DISMISSAL DUE TO DISSOLUTION OF PLAINTIFF CORPORATION

All Care Med. Svcs. of NR, PC a/a/o Chela Charles v. MTA LI Bus, Index #: 1079/06 (N.Y. Civ. Ct., Queens 6/20/2012)

Our office has successfully obtained dismissal of lawsuits that had been maintained by medical providers whose professional corporations (PC’s) had long since been dissolved.

In a lawsuit, when an individual plaintiff dies, there is no longer a plaintiff in existence, and CPLR § 1015 thus requires that “substitution” be made (e.g. that the plaintiff’s estate be brought into the action as a substitute).  Similarly, CPLR § 1017 provides that “substitution” must also be made if “a corporate party is dissolved.”  Corporations enjoy a separate and distinct legal identity from their shareholders, which continues to exist even in the event of a sole-shareholder’s death.  It is as if the corporation were itself its own individual.  Accordingly, the CPLR treats dissolution of corporations similar to the death of individuals.  Under CPLR § 1021, if “substitution is not made within a reasonable time, the action may be dismissed” as against the individual deceased, or the dissolved corporation. No-Fault plaintiffs’ attorneys have insisted that Business Corporation Law § 1006 (which allows a dissolved corporation to “wind up its affairs” by, among other things, retaining the power to sue in the corporate name) renders CPLR § 1017 dead letter law and permits them to proceed in litigation, as long as the services at issue were provided prior to dissolution.  This appears to be a commonly accepted rule.

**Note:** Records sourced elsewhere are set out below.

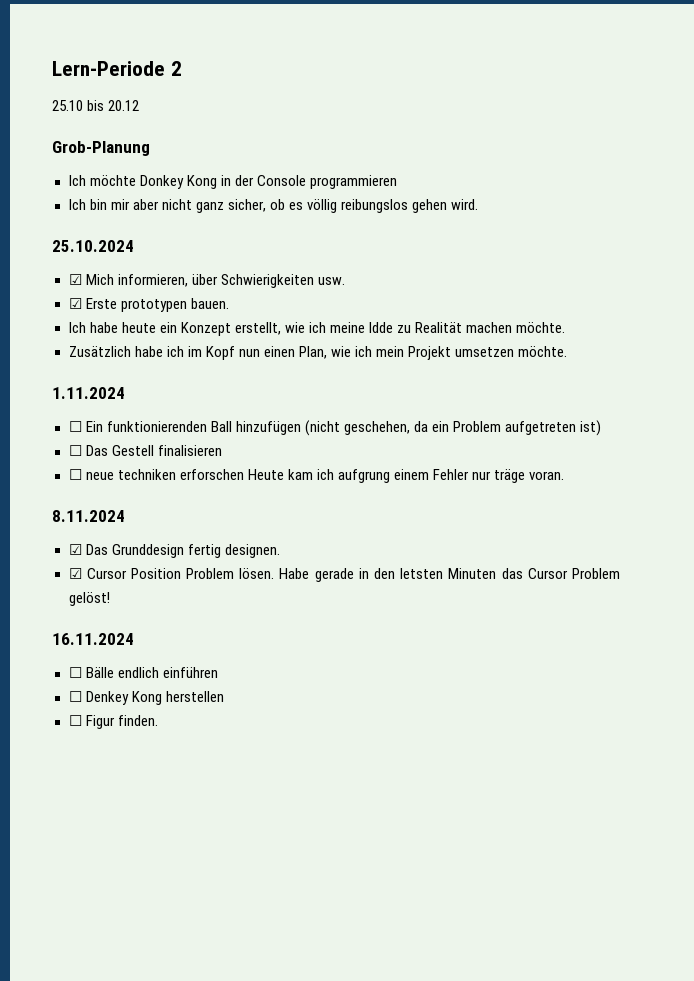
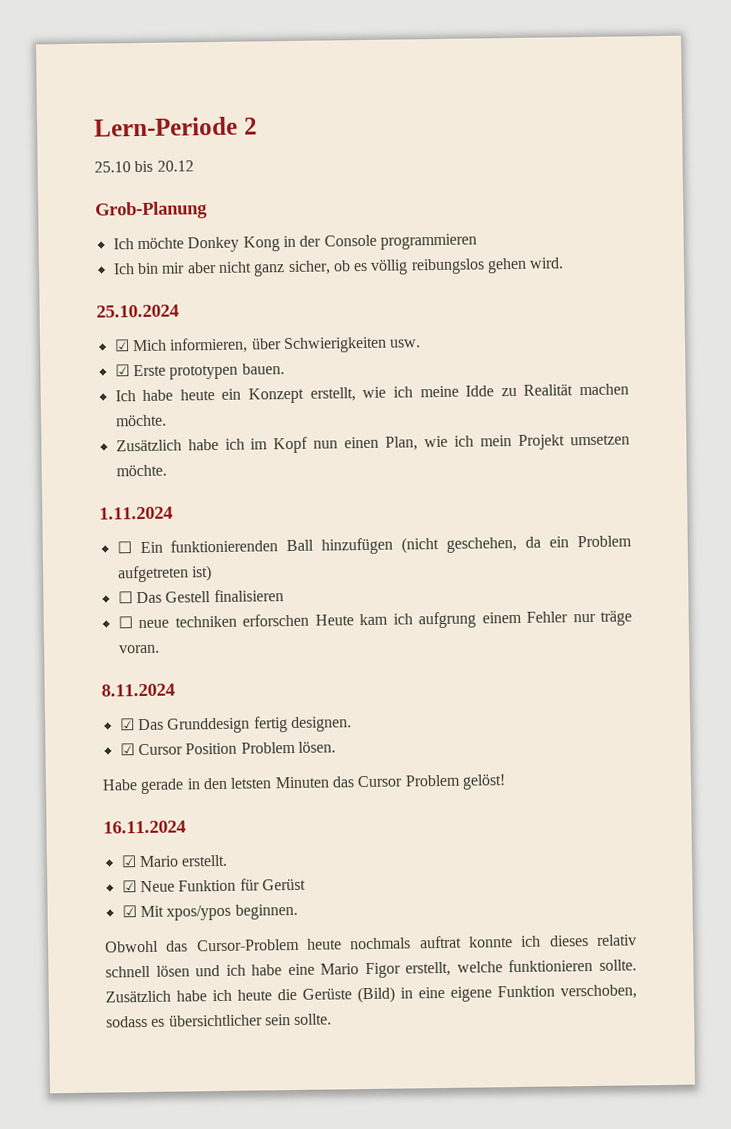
- ☑ Cursor Position Problem lösen. Habe gerade in den letsten Minuten das Cursor Problem gelöst!
+ ☑ Cursor Position Problem lösen.
+ Habe gerade in den letsten Minuten das Cursor Problem gelöst!
- ☐ Bälle endlich einführen
- ☐ Denkey Kong herstellen
- ☐ Figur finden.
+ ☑ Mario erstellt.
+ ☑ Neue Funktion für Gerüst
+ ☑ Mit xpos/ypos beginnen.
+ Obwohl das Cursor-Problem heute nochmals auftrat konnte ich dieses relativ schnell lösen und ich habe eine Mario Figor erstellt, welche funktionieren sollte. Zusätzlich habe ich heute die Gerüste (Bild) in eine eigene Funktion verschoben, sodass es übersichtlicher sein sollte.

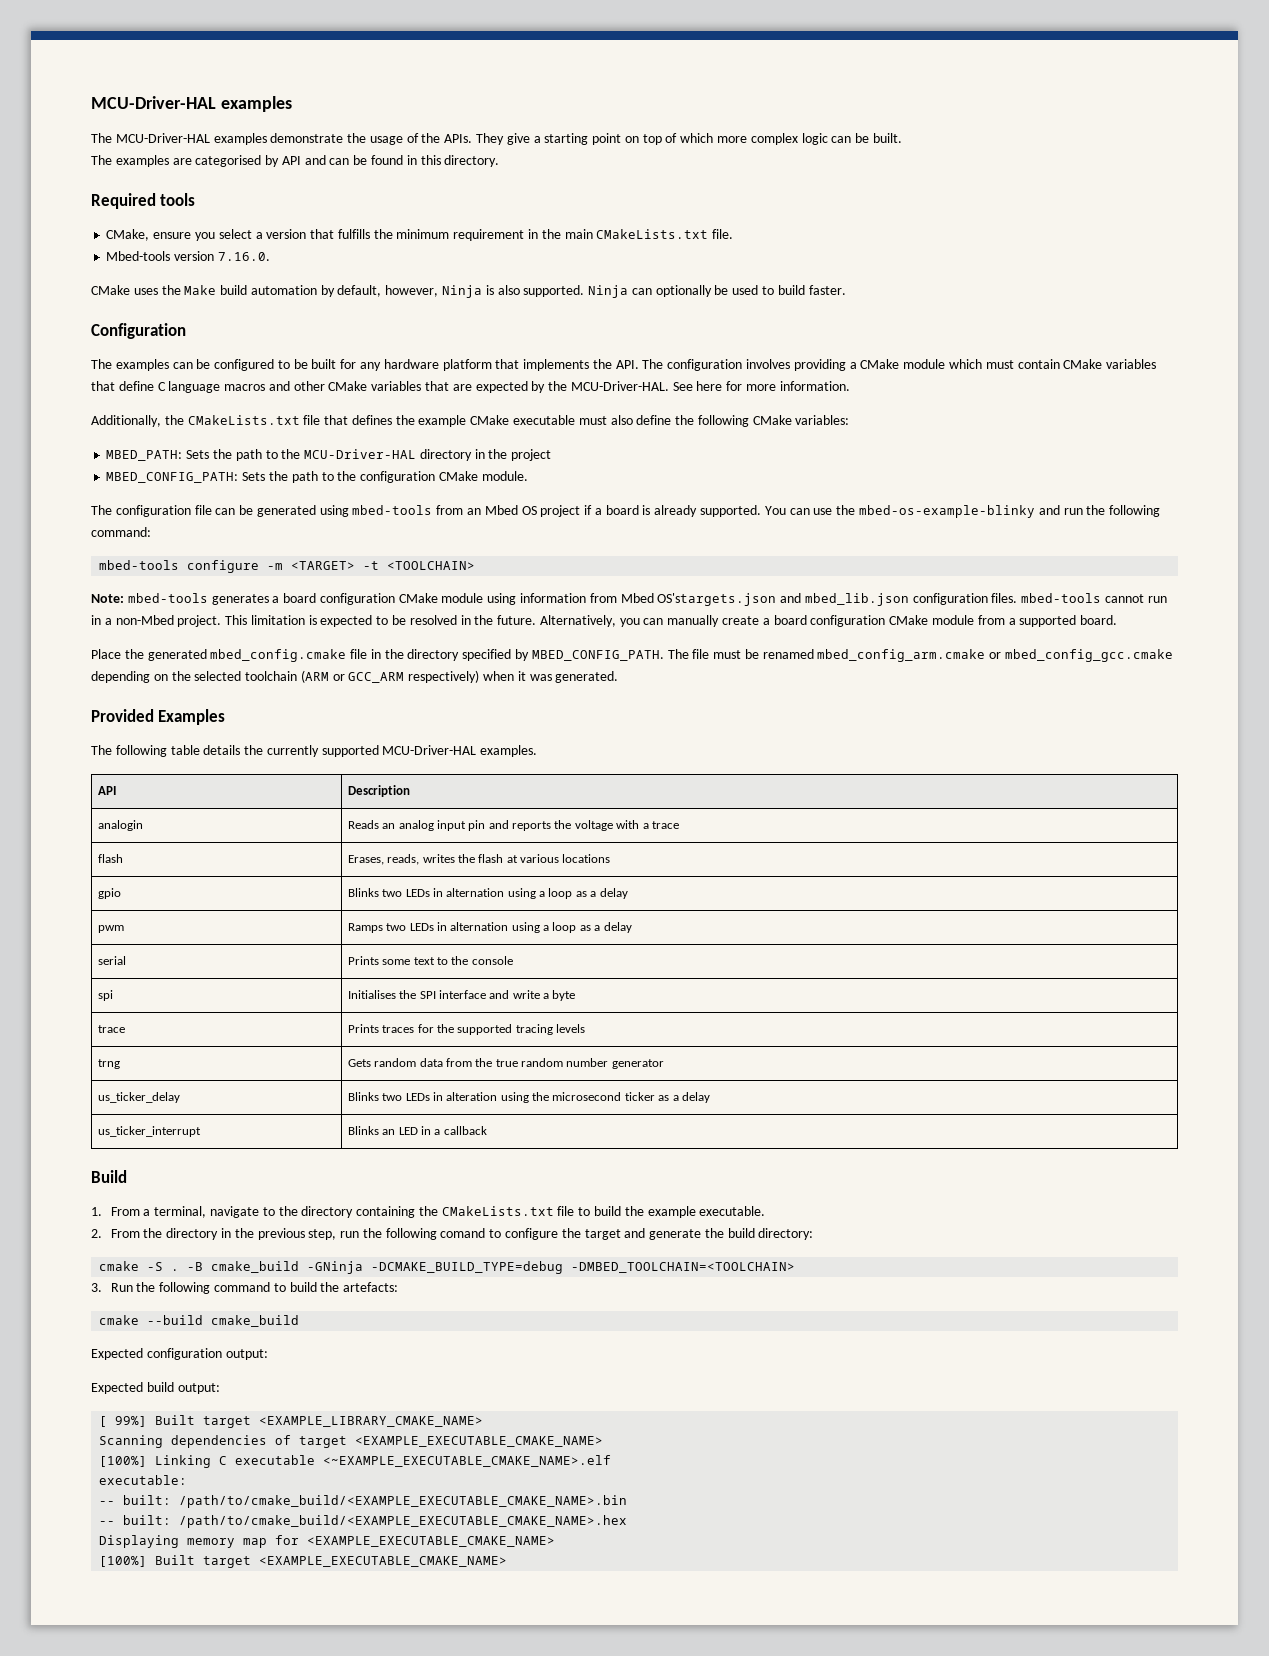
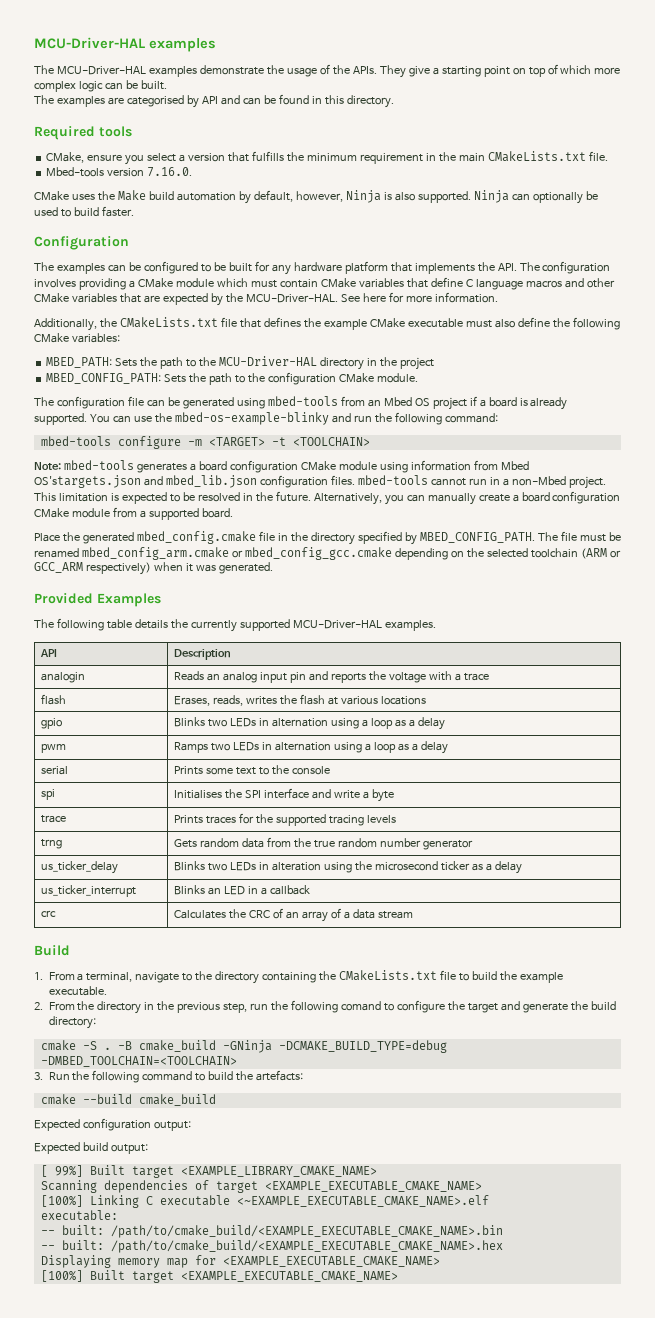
+ crc | Calculates the CRC of an array of a data stream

Upon our reading of these statutes, however, not only are CPLR § 1017 and § 1021 still good law in full force and effect, but “winding up” under BCL § 1006, like substitution under the CPLR, is required to take place within a reasonable time.  But, surprisingly, there is no controlling no-fault case law on this subject.

Appellate Division authority limits the “reasonable time” within which an individual may be substituted to at least two (2) years.  We therefore moved to dismiss a suit by All Care Medical Services of NR, PC, a medical provider whose professional corporation had been dissolved for more than two years.  After oral arguments, Civil Court, Queens County (Schwartz, J.) issued an Order on June 20, 2012 that the Complaint would be dismissed, as “Plaintiff’s failure to substitute or otherwise wind up its affairs in this matter since the Plaintiff’s Professional Corporation was dissolved warrants dismissal as six (6) years exceeds the “reasonable time” within which such was required to be effectuated.”  In an Order issued June 15, 2012, Suffolk County District Court (Hackeling, J.) granted our motion to dismiss the Complaint of WM Medical Services PC, et. al. v. NYC Trans. Auth., Index #: 1223/04 (Dist. Ct., 3rd Dist, Suffolk, 6/15/12) based on failure to effect timely substitution under CPLR § 1021, where the plaintiff was dissolved four (4) years prior.

These recent decisions serve as proof not only that thinking outside the box and going against commonly accepted (but false) interpretations of the law may pay off, but also that the Courts are willing to dismiss claims of dissolved corporations, in order to prevent those parties from (in the words of a Civil Court judge in a non-no-fault case) becoming “a mere puppet, whose strings are pulled by lawyers looking for fees.”